A socratic dialogue over the utility of DNA language models (Part 1 of 2)

3.7k words, 17 minute reading time

Feb 20, 2025

Part 1 is focused on variant pathogenicity prediction using these models.

Part 2 is focused on genome generation using these models.

I am aware that DNA language models are useful for things other than those two (like protein fitness), but variant prediction and genome generation are the two bits that I find most interesting.

Introduction

I think I, alongside many other people in this field, live in this seemingly parallel universe where we don’t really understand why anyone is working on DNA language models. I say ‘parallel’, because there is obviously a world in which some very smart people are very much bullish about them: specifically the Arc Institute. Who, just yesterday, released a paper that many people are quite excited about: Evo 2, a successor to the original Evo model. From the news article:

Arc Institute researchers have developed a machine learning model called Evo 2 that is trained on the DNA of over 100,000 species across the entire tree of life. Its deep understanding of biological code means that Evo 2 can identify patterns in gene sequences across disparate organisms that experimental researchers would need years to uncover. The model can accurately identify disease-causing mutations in human genes and is capable of designing new genomes that are as long as the genomes of simple bacteria….Building on its predecessor Evo 1, which was trained entirely on single-cell genomes, Evo 2 is the largest artificial intelligence model in biology to date, trained on over 9.3 trillion nucleotides—the building blocks that make up DNA or RNA—from over 128,000 whole genomes as well as metagenomic data. In addition to an expanded collection of bacterial, archaeal, and phage genomes, Evo 2 includes information from humans, plants, and other single-celled and multi-cellular species in the eukaryotic domain of life.

Which on face value seems cool and obviously impressive. Right? You read this and instinctively go, ‘wow, neat!’. But if you then try to ask ‘why would anyone want this?’, there aren’t many resources to go to (though I did enjoy Asimov’s recent piece about it). At least outside of the paper, which is a bit hard to immediately understand. For protein folding, the use case of something like Alphafold2 was obvious: if you know the shape of a protein, you can design things that bind to them.

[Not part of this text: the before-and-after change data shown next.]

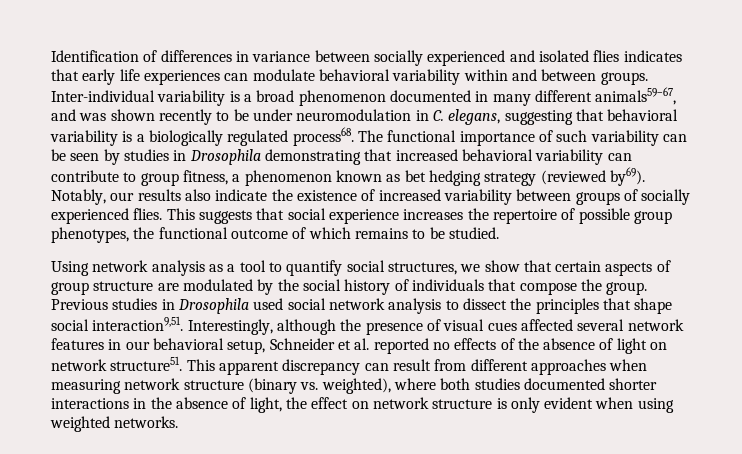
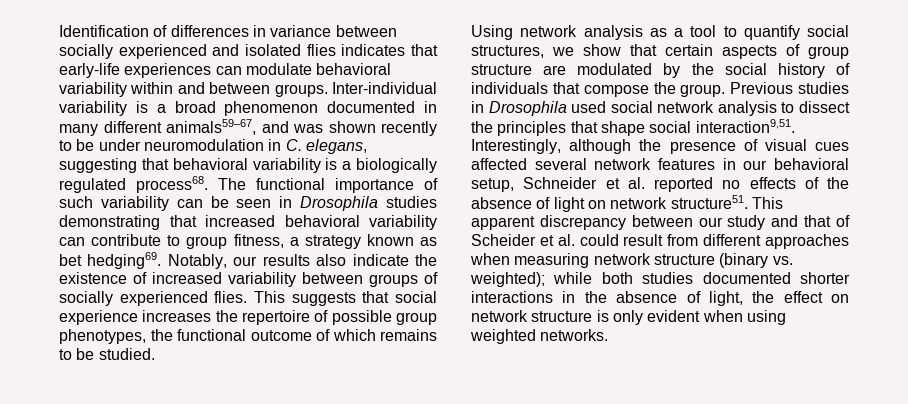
- Identification of differences in variance between socially experienced and isolated flies indicates that early life experiences can modulate behavioral variability within and between groups.
+ Identification of differences in variance between socially experienced and isolated flies indicates that early-life experiences can modulate behavioral variability within and between groups.
- The functional importance of such variability can be seen by studies in Drosophila demonstrating that increased behavioral variability can contribute to group fitness, a phenomenon known as bet hedging strategy (reviewed by69).
+ The functional importance of such variability can be seen in Drosophila studies demonstrating that increased behavioral variability can contribute to group fitness, a strategy known as bet hedging69.
- This apparent discrepancy can result from different approaches when measuring network structure (binary vs. weighted), where both studies documented shorter interactions in the absence of light, the effect on network structure is only evident when using weighted networks.
+ This apparent discrepancy between our study and that of Scheider et al. could result from different approaches when measuring network structure (binary vs. weighted); while both studies documented shorter interactions in the absence of light, the effect on network structure is only evident when using weighted networks.

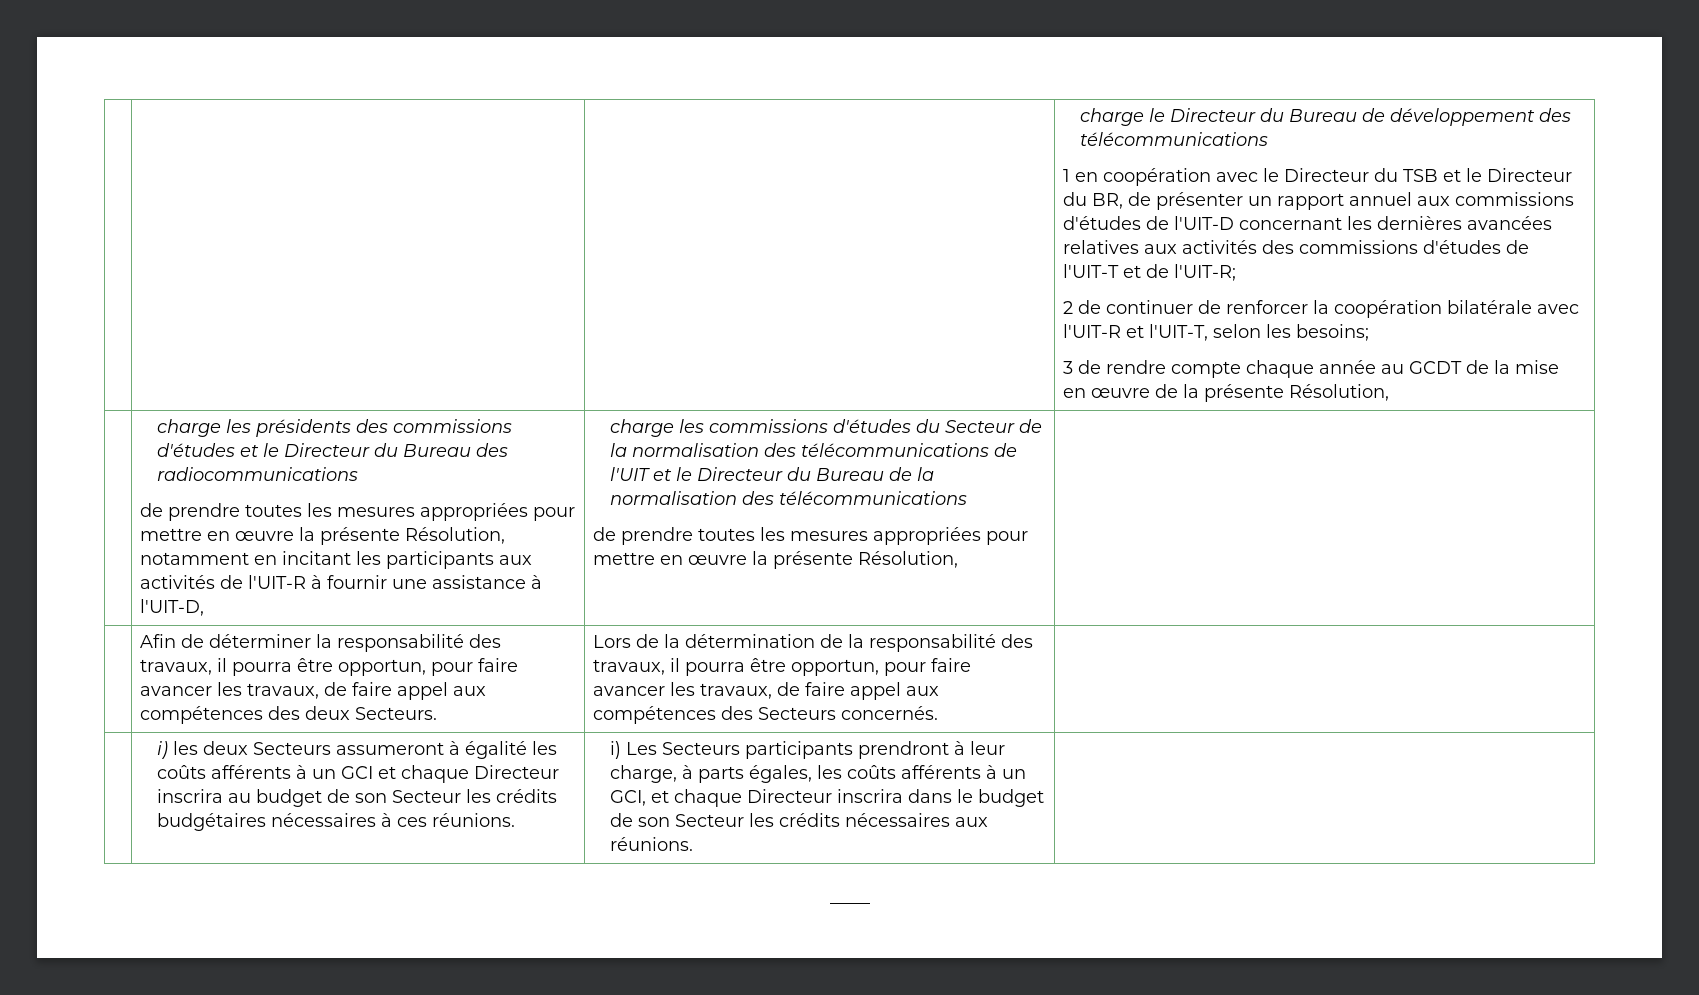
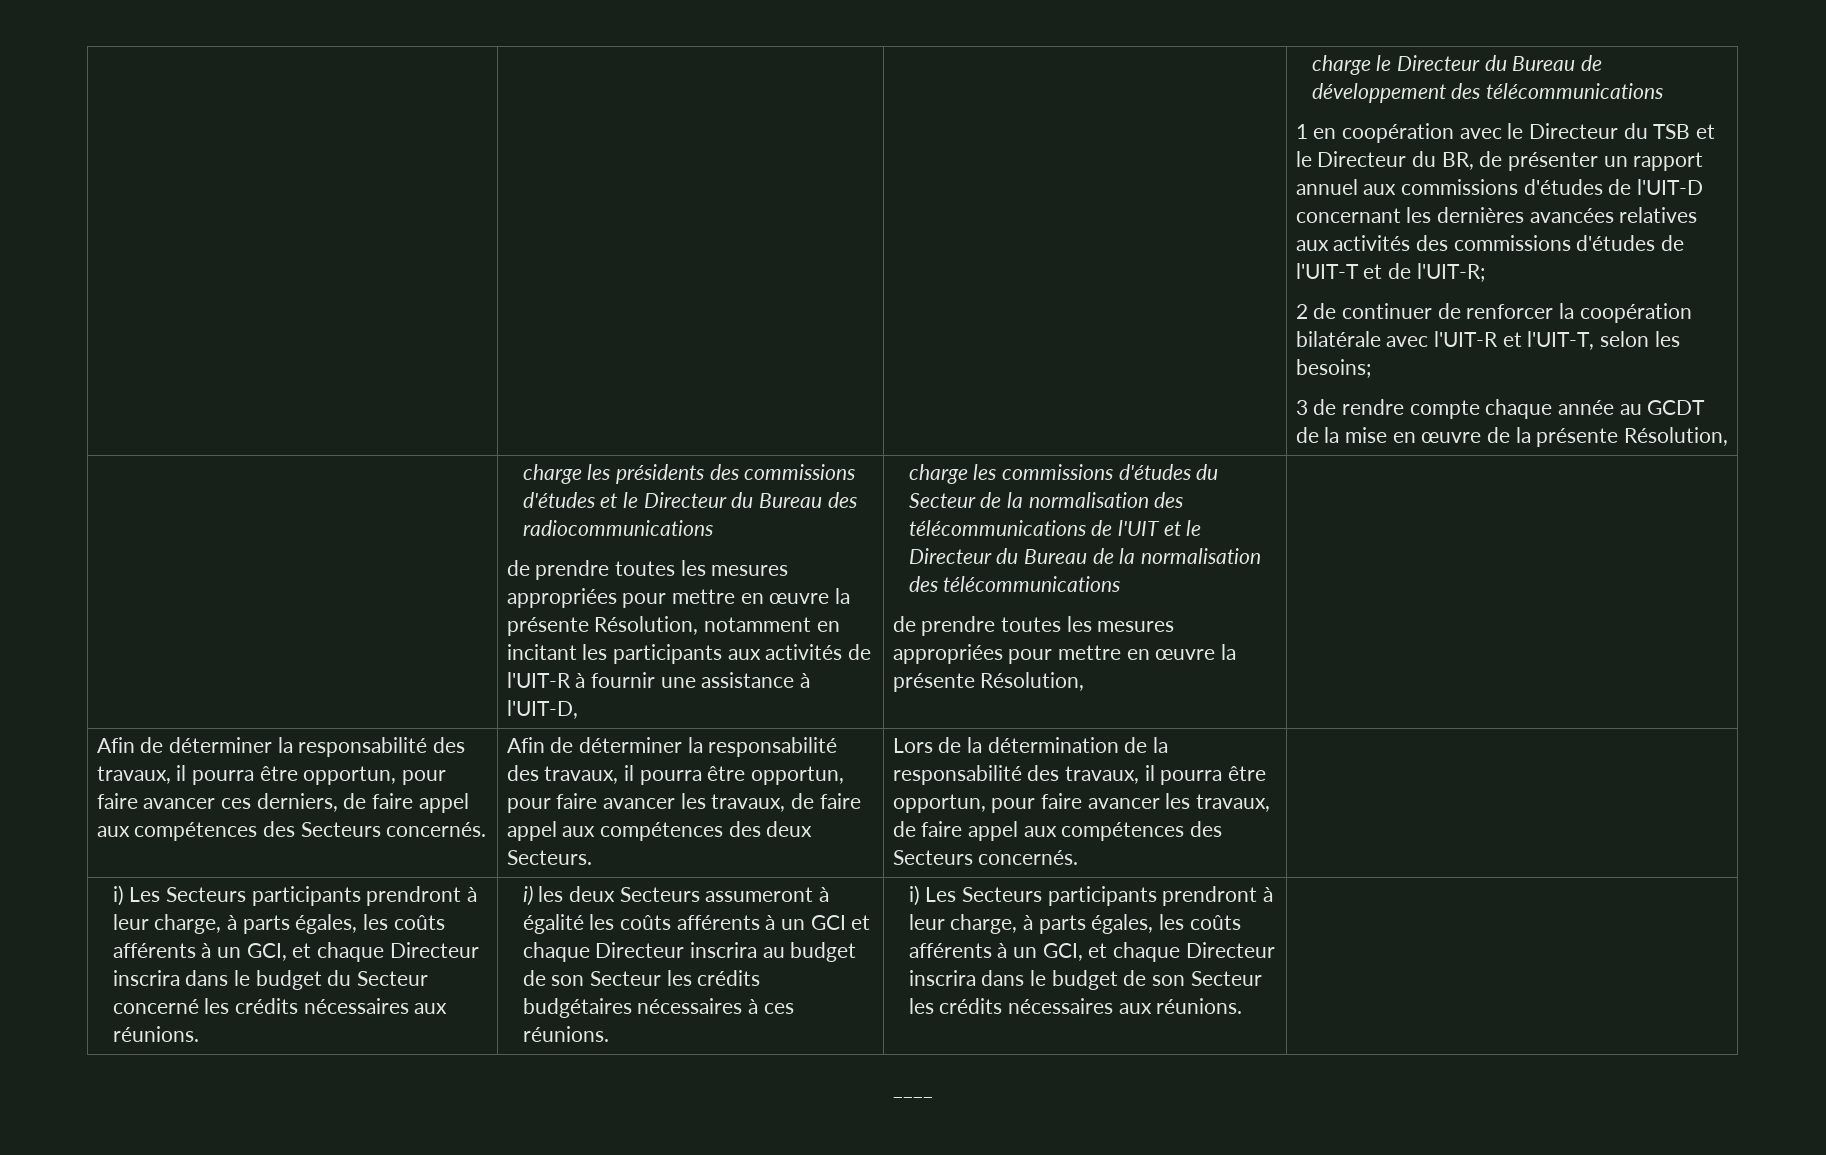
+ Afin de déterminer la responsabilité des travaux, il pourra être opportun, pour faire avancer ces derniers, de faire appel aux compétences des Secteurs concernés.
+ i) Les Secteurs participants prendront à leur charge, à parts égales, les coûts afférents à un GCI, et chaque Directeur inscrira dans le budget du Secteur concerné les crédits nécessaires aux réunions.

And even use the model to generate binders! If you have a model that has a really good latent understanding of DNA sequences, you can…do what exactly? Maybe for some people, the answer is obvious. But it’s not for me, someone who isn’t a genomics person. So this post will be discussing that.

I learn best via Socratic dialogue, which is just argumentative dialogue between individuals based on asking and answering question. This post will have that same setup, but for DNA language models. Notably, this is not specifically a post about Evo 2 (though I will often refer to it). It is more about what utility such a model would even have. So, no data or architectural details here, outside of where necessary to discuss use cases.

The dialogue

Obvious first question: why make a DNA language model at all? All you’ll really get in the end is something that will tell you if a stretch of DNA looks ‘natural’ or how to infill in a section of missing DNA. What’s the point of that?

An obvious question deserves an obvious answer: the former bit about naturalness implicitly allows one to predicts what genetic mutations do — as in, whether or not it is deleterious to the host. For the moment, let’s just focus on that.

Right now, if you sequence someone's genome and find a mutation, you have no idea if it’s important unless it’s already been studied. If it’s a mutation we know causes disease, great, problem solved. But what if it’s a random nucleotide switch in some weird noncoding region? Does it break a regulatory element? Does it subtly mess with splicing? Does it do nothing? There are millions of genetic variants in humans, and we only know what a fraction of them do. Evo 2 can potentially help us uncover the harmful ones.

How? All Evo 2 can say about a stretch of DNA is how unusual it looks. Is the model equating a variant being harmful with it having a low log likelihood (LL)? If so, it feels deeply strange to equate non-naturalness with something dangerous.

It is doing that!

And I get the hesitation about equating non-naturalness to danger, but it’s genuinely not a big leap. Evolution is a probability engine. If a particular genetic sequence has been around in thousands of individuals, across thousands (or millions) of years, that suggests it’s been evolutionarily stable. It works. It doesn’t kill you. If a mutation pops up that has never been seen before, that doesn’t necessarily mean it’s bad, but it does mean evolution hasn’t had the chance to vet it yet. Which also (probably) implies that it is, indeed, bad.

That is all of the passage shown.